Growth curves – Andrew MacDonald

library(targets)
library(ggplot2)
library(tidyverse)
library(tidybayes)
suppressPackageStartupMessages(library(cmdstanr))

Many animals and plants grow quickly when small and more slowly as they mature. There are many popular ways of describing this relationship; one very common and convenient relationship is the Von-Bertanalaffy (VB) growth curve:

\[ L_t = L_0e^{-rt} + L_\infty(1 - e^{-rt}) \tag{1}\]

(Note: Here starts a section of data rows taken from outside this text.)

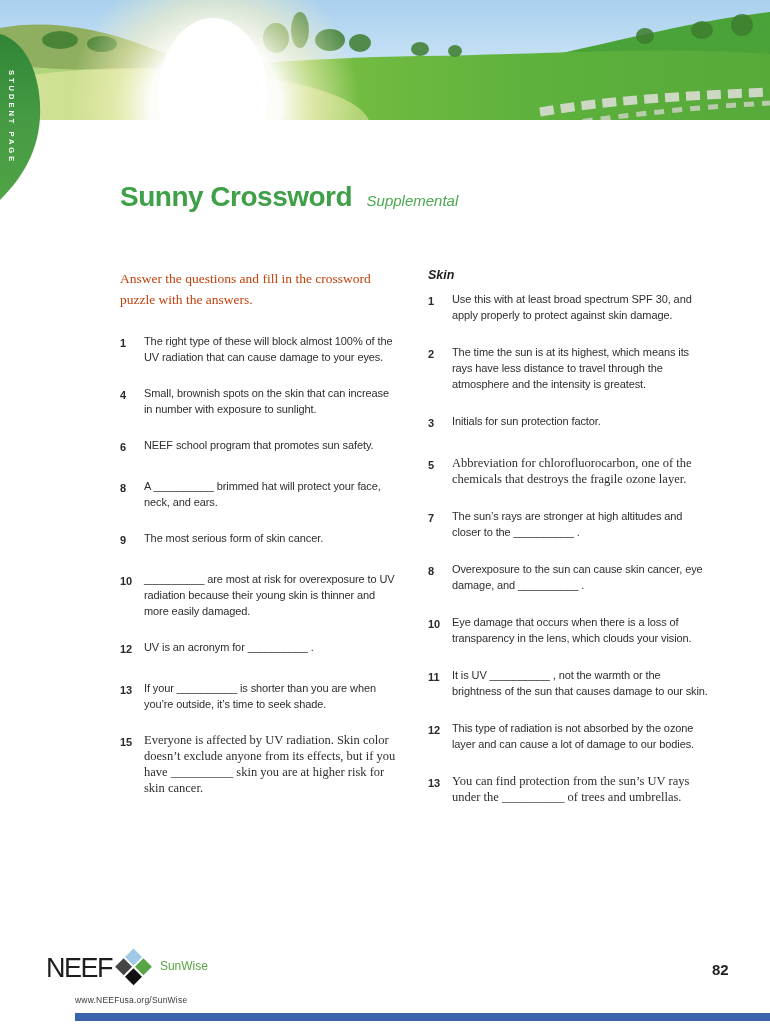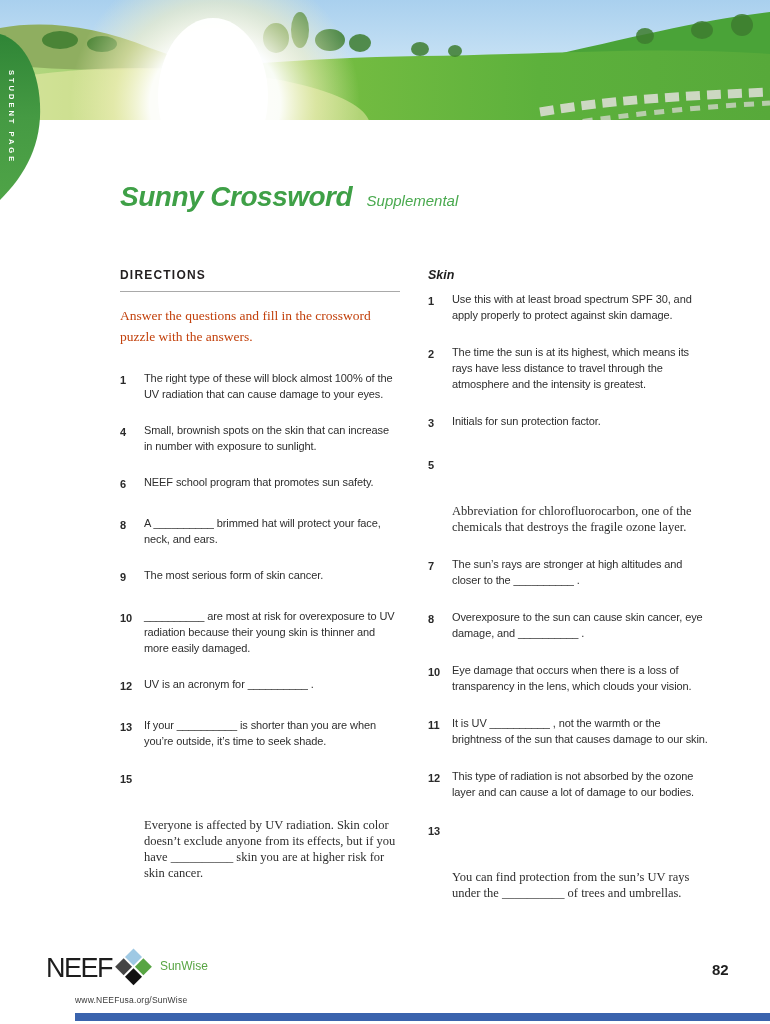--- a/index.html
+++ b/index.html
@@ -24,7 +24,6 @@
   .title-main{
     display:inline-block;font-size:28px;font-weight:bold;color:#3fa047;
     letter-spacing:-0.5px;
-    font-style:italic;
   }
   .title-sub{
     display:inline-block;font-size:15px;font-style:italic;color:#49a94e;

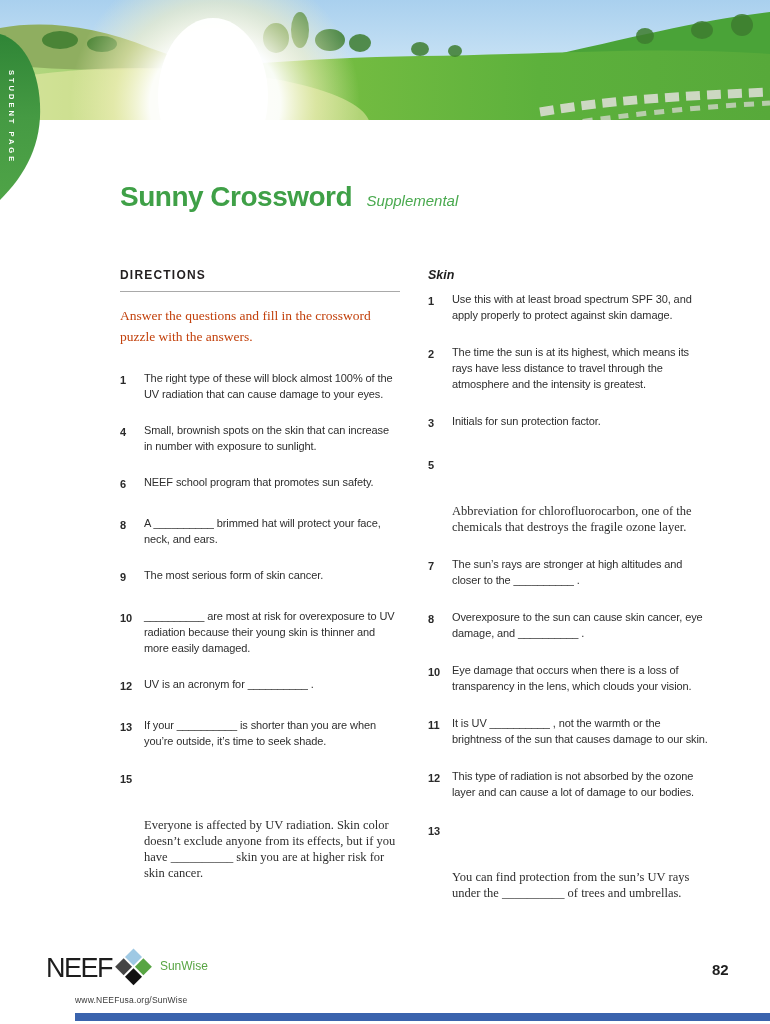--- a/index.html
+++ b/index.html
@@ -167,7 +167,6 @@
   <div class="content">
 
     <div class="col-left">
-      <div class="directions-head">DIRECTIONS</div>
       <div class="intro">Answer the questions and fill in the crossword puzzle with the answers.</div>
 
 

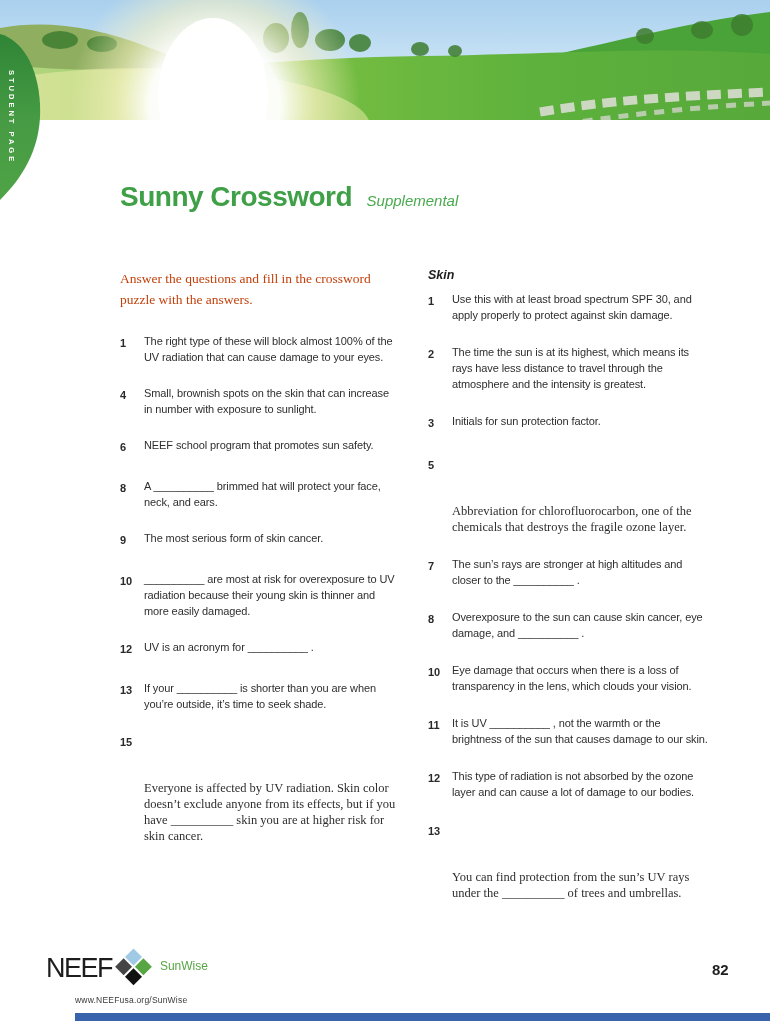--- a/index.html
+++ b/index.html
@@ -55,7 +55,7 @@
     flex:1;font-size:11px;line-height:16px;color:#2e2e2e;letter-spacing:-0.1px;
   }
   .clue.serif .txt{
-    font-family:"Liberation Serif",serif;font-size:12.5px;letter-spacing:0;margin-top:48px;
+    font-family:"Liberation Serif",serif;font-size:12.5px;letter-spacing:0;
   }
   
   .logo{position:absolute;left:46px;top:951px;height:40px;}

This can also be written as

\[ L_t = L_\infty - (L_\infty - L_0)e^{-rt} \]

This curve has a long tradition in ecology. It can be derived from simple assumptions about how different aspects of metabolism scale with the body size of an organism. I’m not going to derive it here because I don’t want this to be a huge post!

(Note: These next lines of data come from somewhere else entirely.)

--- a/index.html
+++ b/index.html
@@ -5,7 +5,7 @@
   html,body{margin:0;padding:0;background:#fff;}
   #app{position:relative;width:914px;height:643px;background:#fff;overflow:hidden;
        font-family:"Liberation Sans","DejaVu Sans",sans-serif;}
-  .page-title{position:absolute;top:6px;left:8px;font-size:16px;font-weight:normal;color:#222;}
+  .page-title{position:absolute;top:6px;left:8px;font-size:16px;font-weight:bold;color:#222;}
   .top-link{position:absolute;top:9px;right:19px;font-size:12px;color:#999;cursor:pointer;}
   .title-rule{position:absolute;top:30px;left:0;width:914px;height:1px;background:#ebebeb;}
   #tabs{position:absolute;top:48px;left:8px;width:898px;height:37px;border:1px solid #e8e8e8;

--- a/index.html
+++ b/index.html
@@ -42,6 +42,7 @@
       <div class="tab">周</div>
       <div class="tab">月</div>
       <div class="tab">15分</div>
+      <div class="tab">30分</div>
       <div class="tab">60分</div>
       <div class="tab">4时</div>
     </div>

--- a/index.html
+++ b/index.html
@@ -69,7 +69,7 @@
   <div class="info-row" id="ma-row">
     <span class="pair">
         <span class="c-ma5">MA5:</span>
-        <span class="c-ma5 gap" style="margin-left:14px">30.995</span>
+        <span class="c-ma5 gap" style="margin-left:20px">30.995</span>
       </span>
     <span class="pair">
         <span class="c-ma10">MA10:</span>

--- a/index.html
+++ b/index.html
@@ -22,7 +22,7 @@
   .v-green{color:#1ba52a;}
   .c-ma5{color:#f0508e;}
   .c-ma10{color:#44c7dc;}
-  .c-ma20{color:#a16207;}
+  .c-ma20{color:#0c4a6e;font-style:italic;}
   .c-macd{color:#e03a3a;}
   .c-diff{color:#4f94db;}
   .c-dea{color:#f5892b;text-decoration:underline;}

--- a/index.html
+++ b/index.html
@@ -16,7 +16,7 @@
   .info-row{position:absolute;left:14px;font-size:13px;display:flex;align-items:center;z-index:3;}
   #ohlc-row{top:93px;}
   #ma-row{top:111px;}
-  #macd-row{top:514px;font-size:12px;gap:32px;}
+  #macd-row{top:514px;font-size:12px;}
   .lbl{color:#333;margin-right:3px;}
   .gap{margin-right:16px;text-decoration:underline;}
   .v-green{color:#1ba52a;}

I like this second way of writing the equation because it highlights that the VB equation is a linear transformation of an exponential function. We start out at \(L_0\) and exponentially decay towards \(L_\infty\).

a single tree

I’m going to do a simple simulation of one tree growing. here is code that does that

sim_vb_one_tree <- function(
    time = seq(from = 10, to = 200, by = 5),
    Lo = .01,
    Lmax = 150,
    r = .03,
    sd = 5){
  tibble::tibble(time,
                 Lt = Lmax - (Lmax - Lo) * exp(-r*time),
                 Lt_obs  = rnorm(length(Lt),
                                 mean = Lt,
                                 sd = 5))
}

vb_one_tree <- sim_vb_one_tree()

vb_one_tree |> 
  ggplot(aes(x = time, y = Lt_obs)) + 
  geom_point() + 
  geom_line(aes(y = Lt)) + 
  theme_bw()

Recover parameters

Here is a stan model that matches this data generating process:

data{
  int<lower=0> n;
  vector[n] time;
  vector[n] Lt;
}
parameters{
  real<lower=0> r;
  real<lower=0> Lmax;
  real<lower=0> sigma_obs;
}
model{
  Lt ~ normal(Lmax * (1 - exp(-r*time)), sigma_obs);
  r ~ lognormal(-3, 1);
  Lmax ~ normal(200, 20);
  sigma_obs ~ exponential(1);
}

one_tree_sim <- sim_vb_one_tree(
    Lmax = 150,
    r = .03,
    sd = 5)

one_tree_list <- list(n = nrow(one_tree_sim),
                      time  = one_tree_sim$time, 
                      Lt = one_tree_sim$Lt_obs)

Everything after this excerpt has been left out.